What this task involves: Transcribe the entries exactly as they stand below, passing over any picture.

Dataset entries:
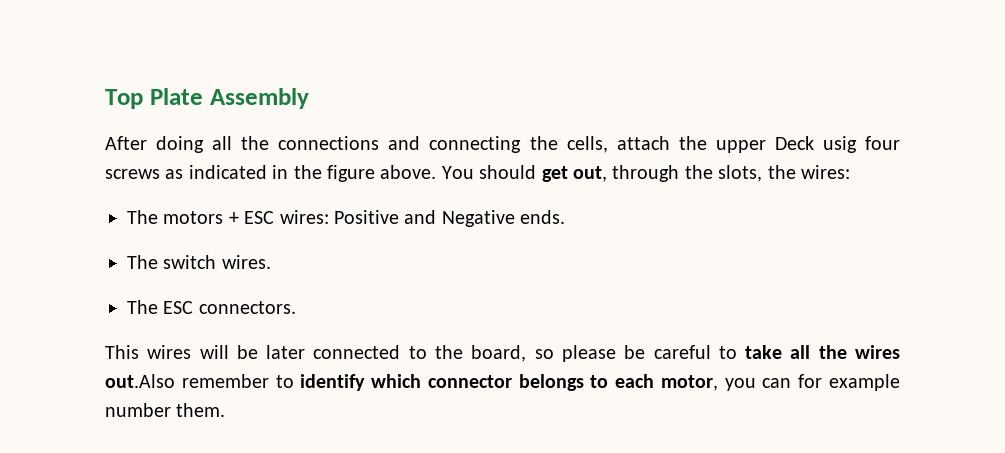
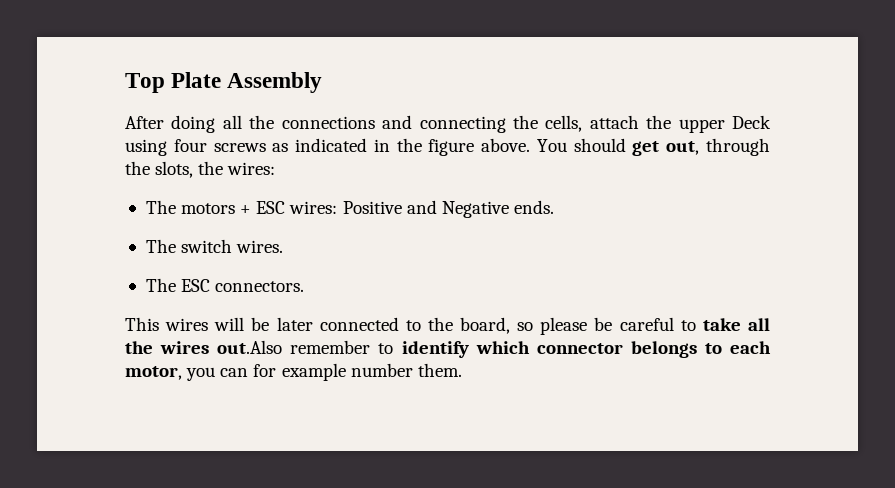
- After doing all the connections and connecting the cells, attach the upper Deck usig four screws as indicated in the figure above.
+ After doing all the connections and connecting the cells, attach the upper Deck using four screws as indicated in the figure above.

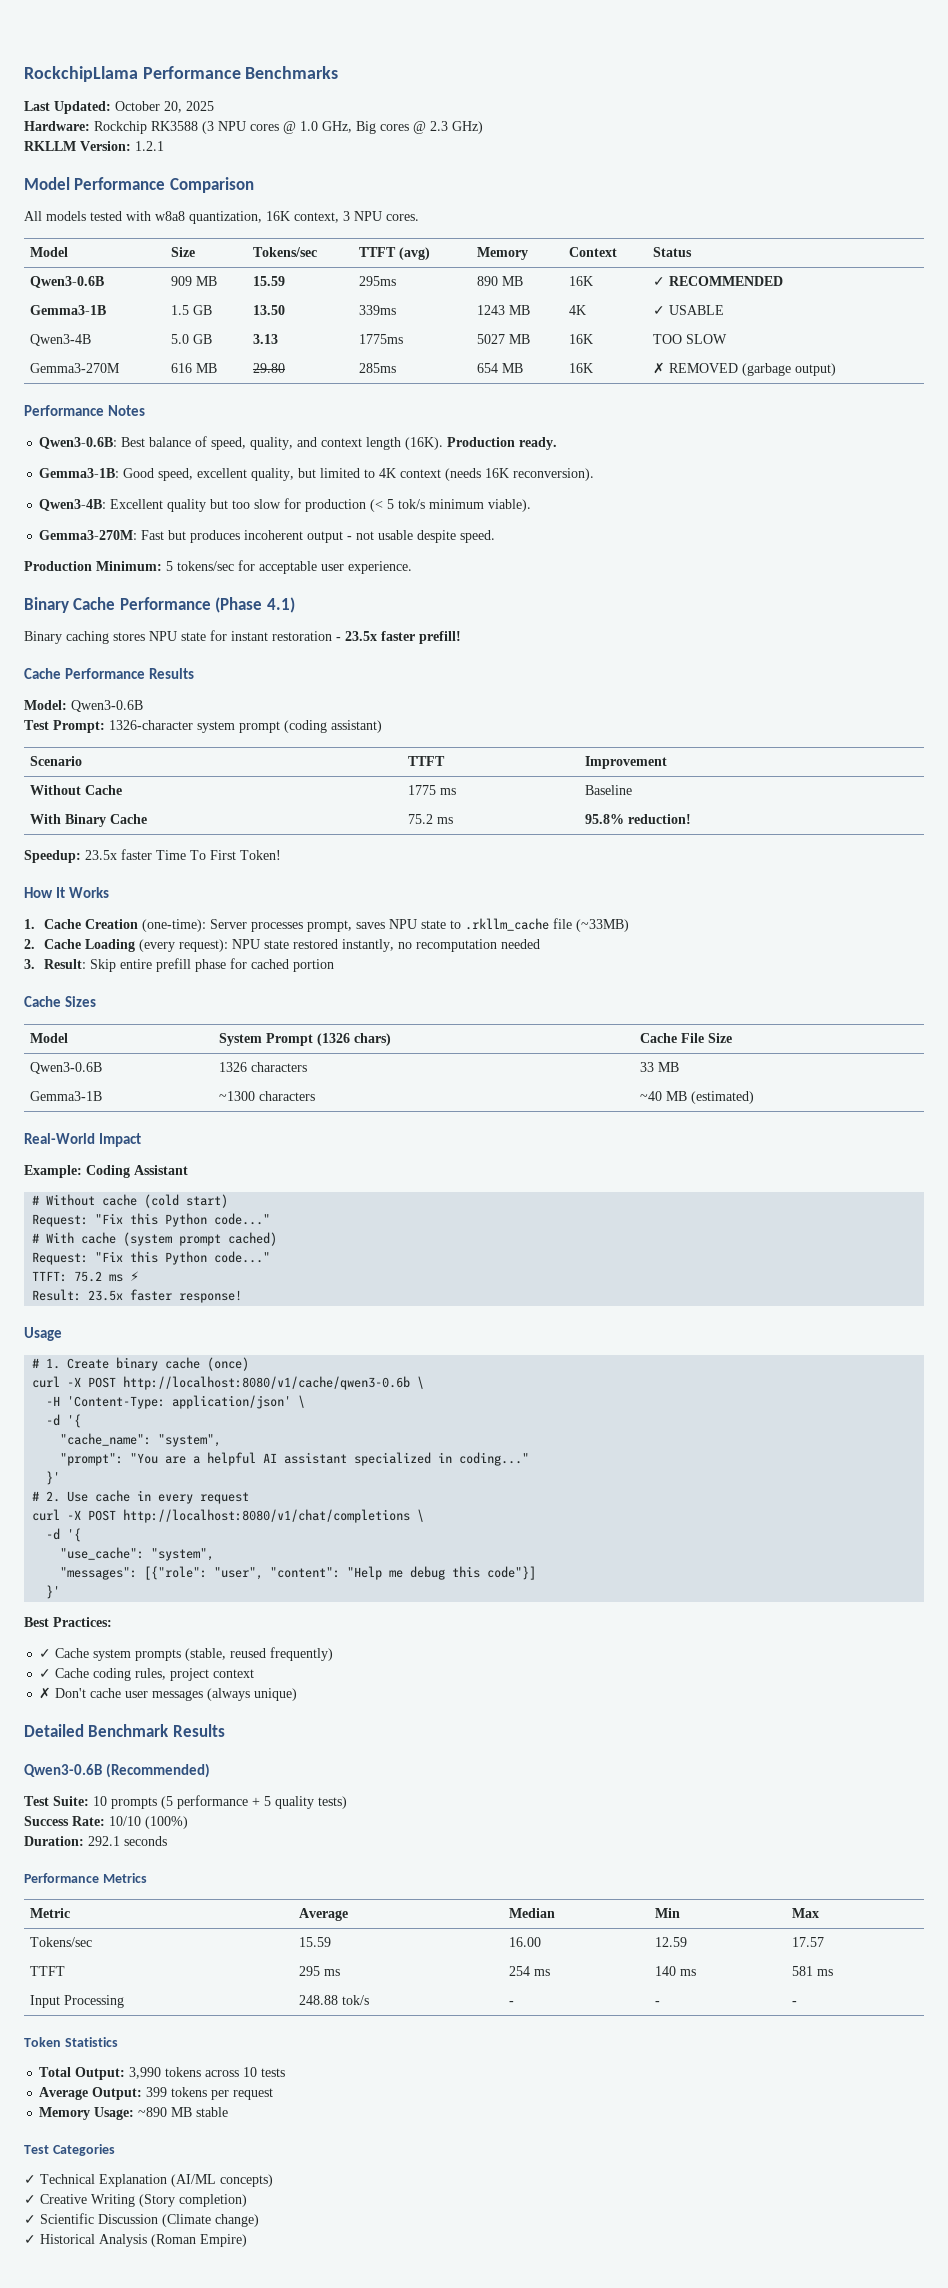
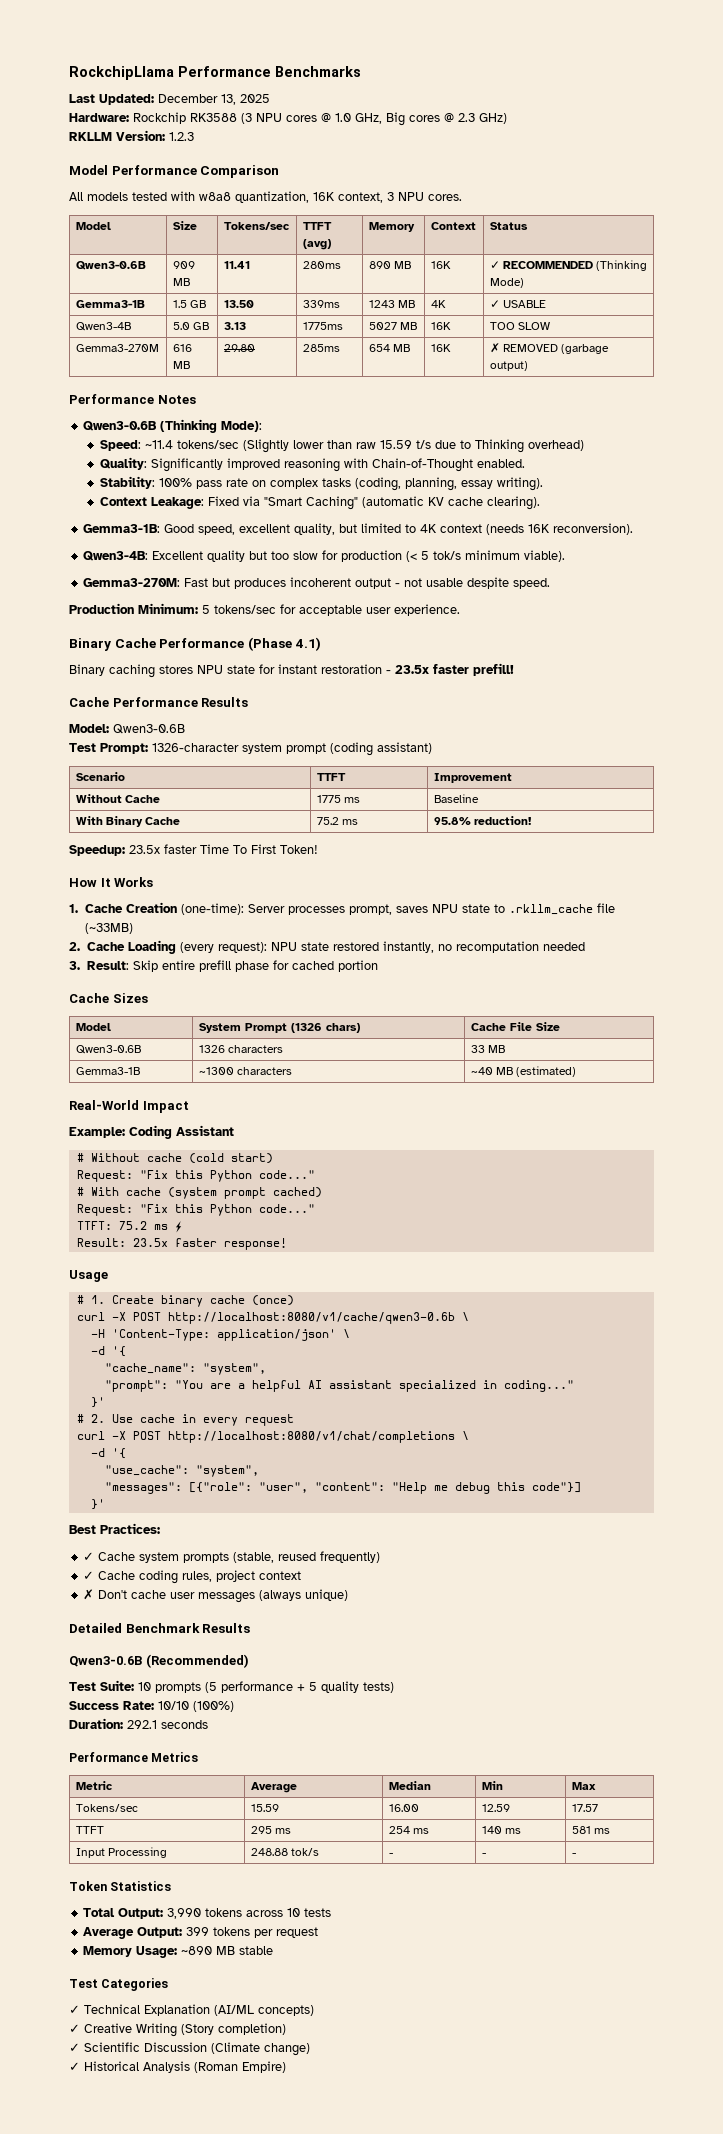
- Last Updated: October 20, 2025
+ Last Updated: December 13, 2025
- RKLLM Version: 1.2.1
+ RKLLM Version: 1.2.3
- Qwen3-0.6B | 909 MB | 15.59 | 295ms | 890 MB | 16K | ✓ RECOMMENDED
+ Qwen3-0.6B | 909 MB | 11.41 | 280ms | 890 MB | 16K | ✓ RECOMMENDED (Thinking Mode)
- Qwen3-0.6B: Best balance of speed, quality, and context length (16K). Production ready.
+ Qwen3-0.6B (Thinking Mode):
+ Speed: ~11.4 tokens/sec (Slightly lower than raw 15.59 t/s due to Thinking overhead)
+ Quality: Significantly improved reasoning with Chain-of-Thought enabled.
+ Stability: 100% pass rate on complex tasks (coding, planning, essay writing).
+ Context Leakage: Fixed via "Smart Caching" (automatic KV cache clearing).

Task result:
- After doing all the connections and connecting the cells, attach the upper Deck usig four screws as indicated in the figure above.
+ After doing all the connections and connecting the cells, attach the upper Deck using four screws as indicated in the figure above.

- Last Updated: October 20, 2025
+ Last Updated: December 13, 2025
- RKLLM Version: 1.2.1
+ RKLLM Version: 1.2.3
- Qwen3-0.6B | 909 MB | 15.59 | 295ms | 890 MB | 16K | ✓ RECOMMENDED
+ Qwen3-0.6B | 909 MB | 11.41 | 280ms | 890 MB | 16K | ✓ RECOMMENDED (Thinking Mode)
- Qwen3-0.6B: Best balance of speed, quality, and context length (16K). Production ready.
+ Qwen3-0.6B (Thinking Mode):
+ Speed: ~11.4 tokens/sec (Slightly lower than raw 15.59 t/s due to Thinking overhead)
+ Quality: Significantly improved reasoning with Chain-of-Thought enabled.
+ Stability: 100% pass rate on complex tasks (coding, planning, essay writing).
+ Context Leakage: Fixed via "Smart Caching" (automatic KV cache clearing).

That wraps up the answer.